Want to Win Over a Private Investor? Show Them Einstein’s Favorite Thing

Once you have a private investor in your sights, there’s no sense in letting them out, right? If you’ve already taken the time to qualify the investor, present the basics of your opportunity and deem them a good fit (it’s important that the investor is a good fit for you), it might be time to push some higher value chips into the pot. I’ve found it particularly useful to show my private investors one of Einstein’s favorite things – and this really drives a strong point home while loosening up their checkbook.

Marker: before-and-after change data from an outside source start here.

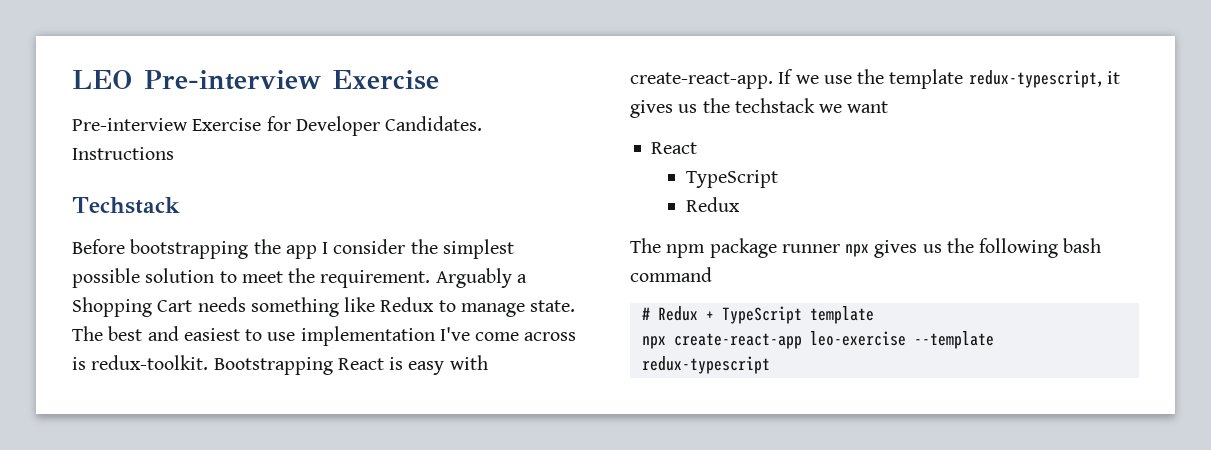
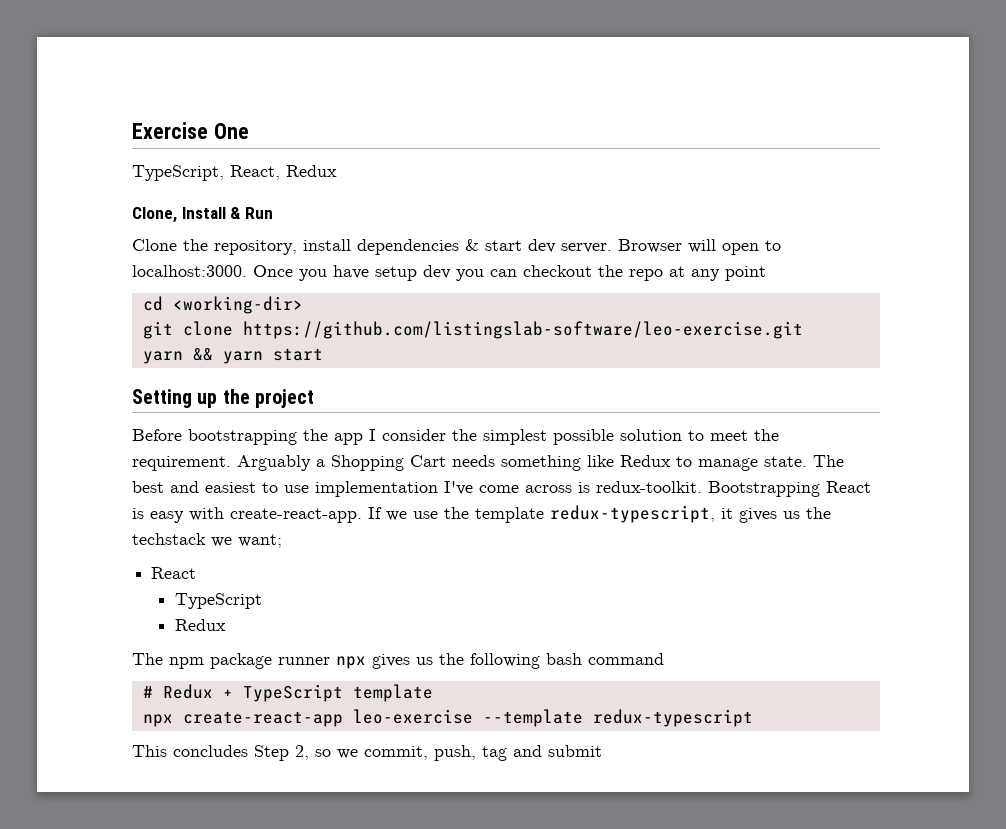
- LEO Pre-interview Exercise
- Pre-interview Exercise for Developer Candidates. Instructions
- Techstack
+ Exercise One
+ TypeScript, React, Redux
+ Clone, Install & Run
+ Clone the repository, install dependencies & start dev server. Browser will open to localhost:3000. Once you have setup dev you can checkout the repo at any point
+ cd <working-dir>
+ git clone https://github.com/listingslab-software/leo-exercise.git
+ yarn && yarn start
+ Setting up the project
- If we use the template redux-typescript, it gives us the techstack we want
+ If we use the template redux-typescript, it gives us the techstack we want;
+ This concludes Step 2, so we commit, push, tag and submit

What am I talking about? What was Einstein’s favorite thing?

Compound interest.

Einstein was quoted as “compound interest is the greatest invention in human history.”

Not sure what I mean?

Think about it this way: a investment of funds into your business is an asset allocation decision for most of your private investors. They do have choices with their money. In each private investors’ mind, they are comparing and contrasting what you’re saying to what they know about other available options for their money – mutual funds, CD’s, annuity. The investor will be reconciling what you’re telling them with what they’ve heard or read from other sources. Since this is the case, it only makes sense to give them a piece of information that will help them make a better decision for the long term investment of their funds (no, you’re not playing financial planner, just giving them an example).

Here is what you can show a private investor:

This table shows the value of $100,000 invested at 10% compounded (the alleged long term gain of the stock market purported by the financial services industry) and $100,000 invested at 12% compounded (a common private money return paid). As you can see, the difference in investment value after 5 years invested is small, $15,000 (but nothing to sneeze at). But, after 10 years invested, the difference grows to be over $50,000!.

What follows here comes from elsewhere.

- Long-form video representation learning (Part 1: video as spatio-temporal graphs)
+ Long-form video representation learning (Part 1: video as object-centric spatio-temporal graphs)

Your private investors can make tens of thousands more dollars invested with you over a period of 5 or 10 years, just from a few extra points per year. The power of compounding is what makes that small difference in rate or return so important. That’s why Einstein was so enthralled with the concept.

“But what if my private investor doesn’t want to invest for even 5 years?”

If this is the case, showing the power of compounding is still very useful, because you give the investor another way to evaluate the investment with you – another way to show (visually and with numbers) how your opportunity is different from any other.

When you use the power of compounding to help make your private money case, you are also turning a trick that financial advisors like to use and using it against them. One of the first things financial advisors do when a new client walks in the door is to show them the long term upward trajectory of the stock market and how compound gains (e.g. continually reinvesting in mutual funds with them) works. You can simply take this, tweak it a bit and trump your money competition.